§ **Records shown**:
%%
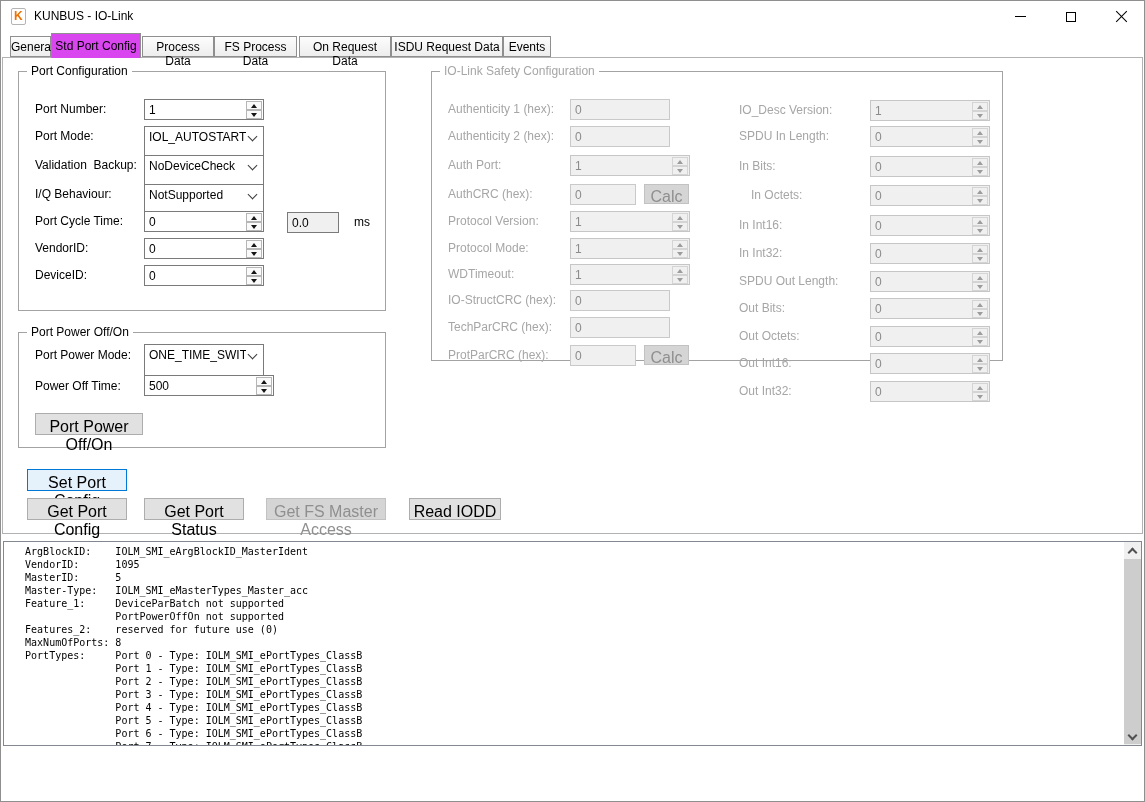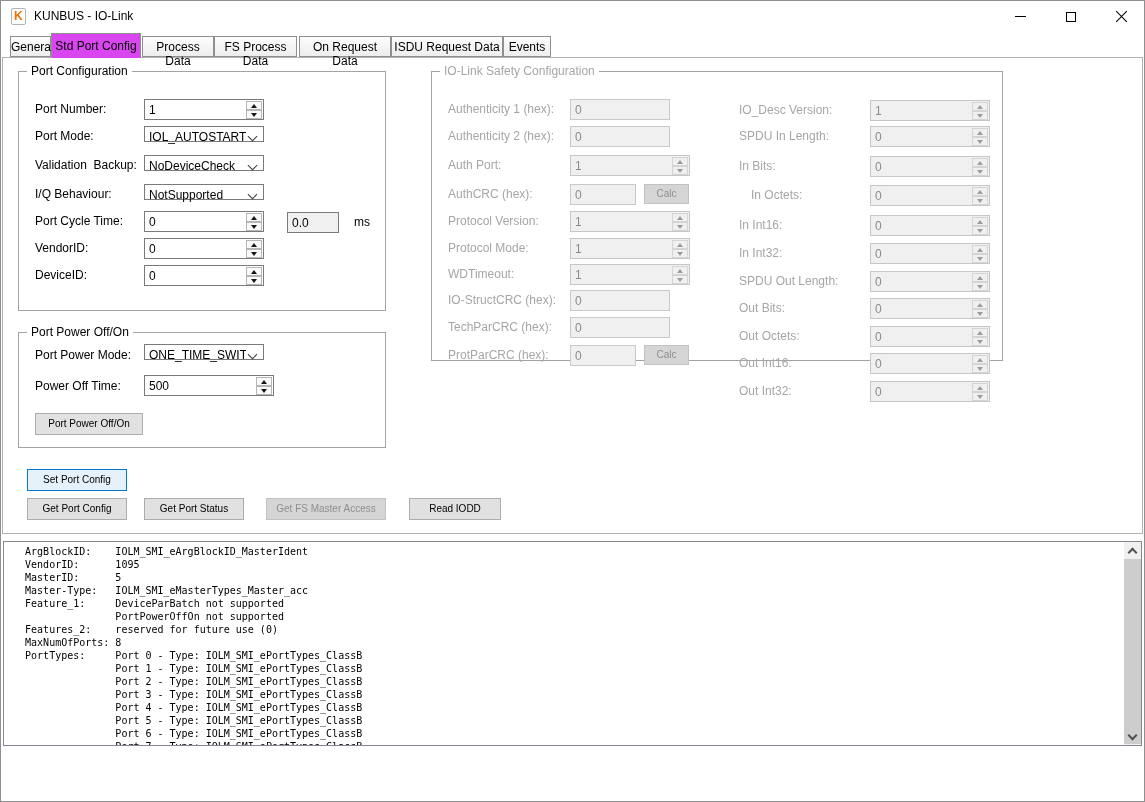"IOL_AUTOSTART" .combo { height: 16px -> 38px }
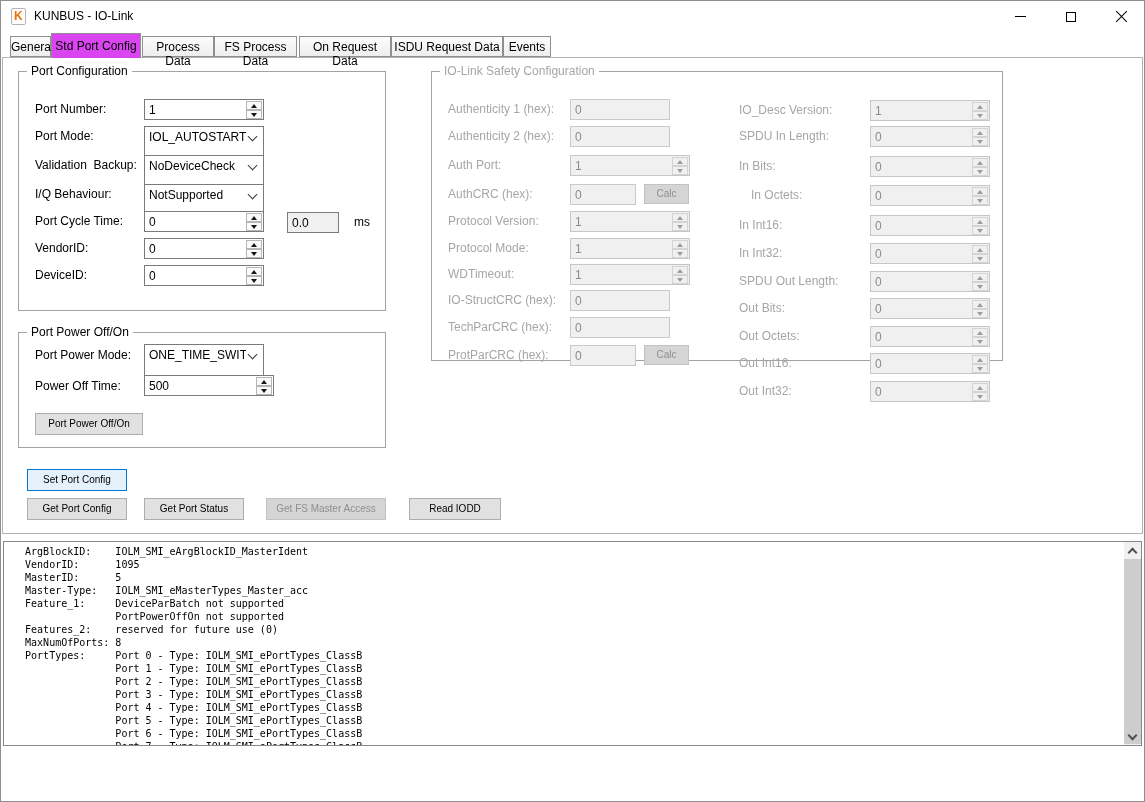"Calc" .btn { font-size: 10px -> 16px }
%%
%%
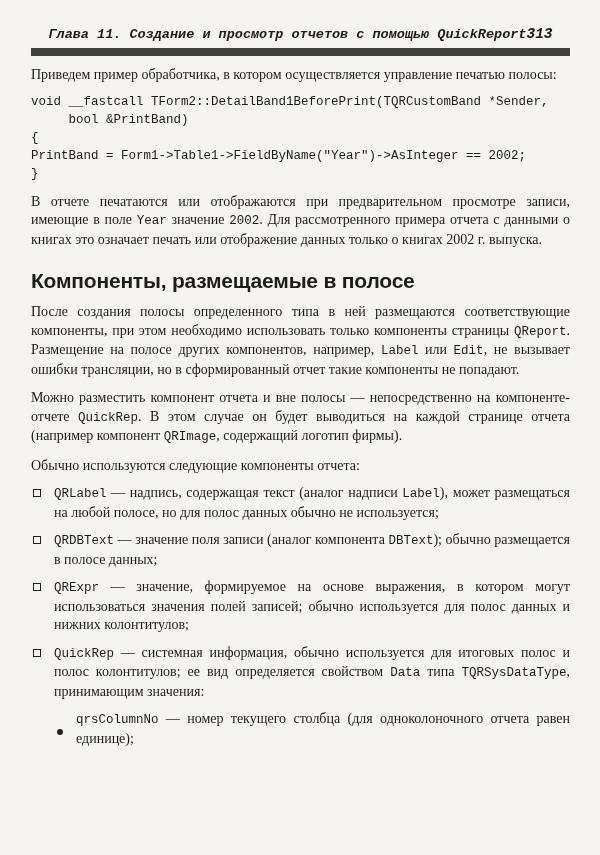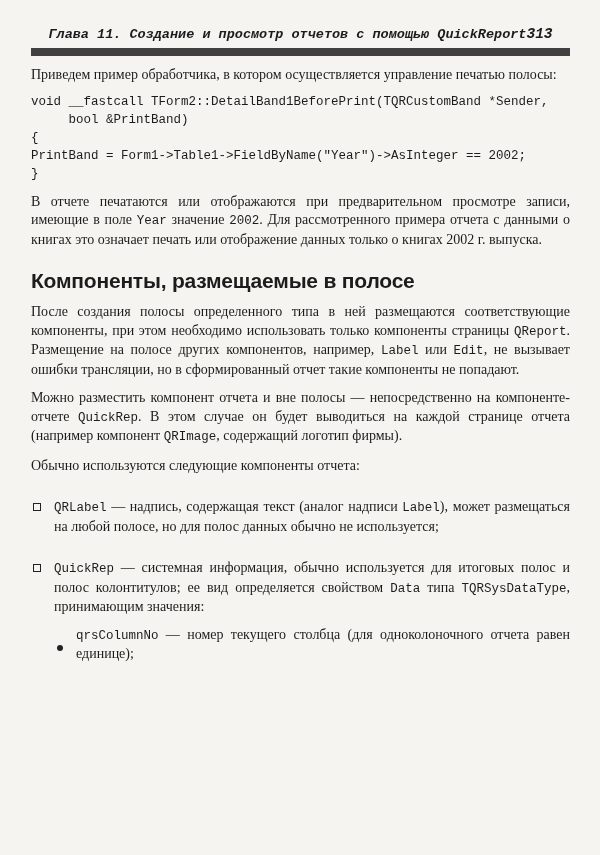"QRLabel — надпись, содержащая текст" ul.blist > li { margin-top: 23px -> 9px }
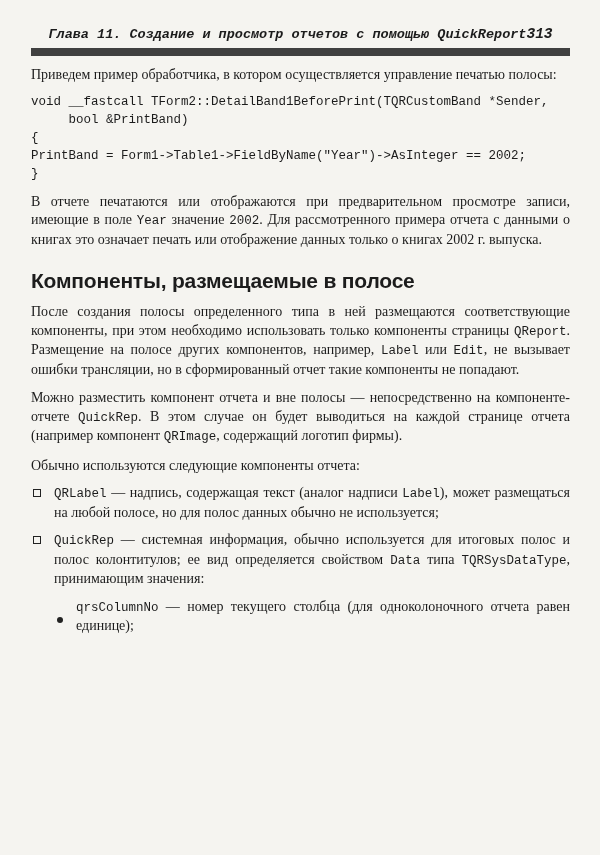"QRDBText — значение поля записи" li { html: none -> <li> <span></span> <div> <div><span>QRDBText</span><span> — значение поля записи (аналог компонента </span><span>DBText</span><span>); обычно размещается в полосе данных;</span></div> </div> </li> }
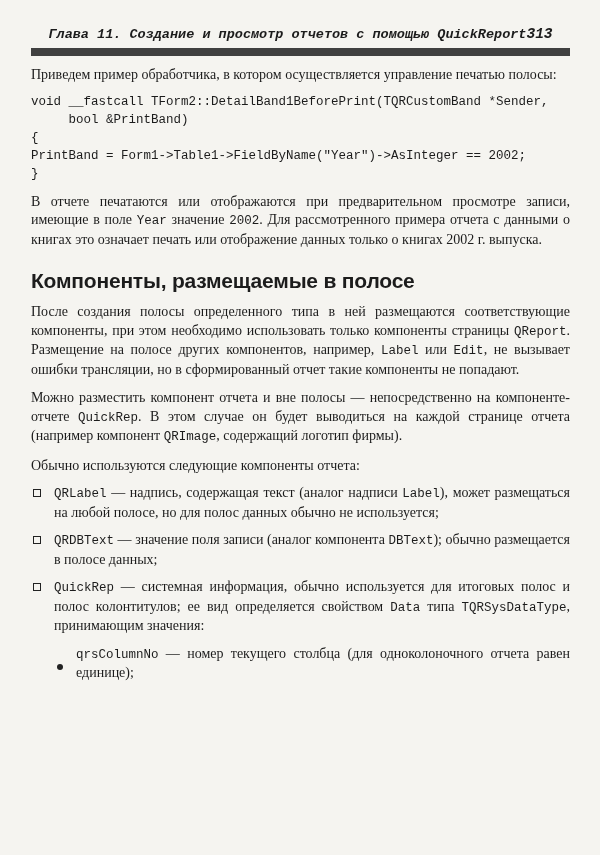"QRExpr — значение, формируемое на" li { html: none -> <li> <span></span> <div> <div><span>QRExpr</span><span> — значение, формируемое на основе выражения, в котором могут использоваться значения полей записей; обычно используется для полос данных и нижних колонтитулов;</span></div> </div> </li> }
%%
%%
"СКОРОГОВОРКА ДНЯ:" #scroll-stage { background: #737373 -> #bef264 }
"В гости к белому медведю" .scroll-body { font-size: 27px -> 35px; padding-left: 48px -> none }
%%
§ **Work order**: What lines in the data above contain the word "scroll"? Copy them all.

§ **Answer to this task**:
"СКОРОГОВОРКА ДНЯ:" #scroll-stage { background: #737373 -> #bef264 }
"В гости к белому медведю" .scroll-body { font-size: 27px -> 35px; padding-left: 48px -> none }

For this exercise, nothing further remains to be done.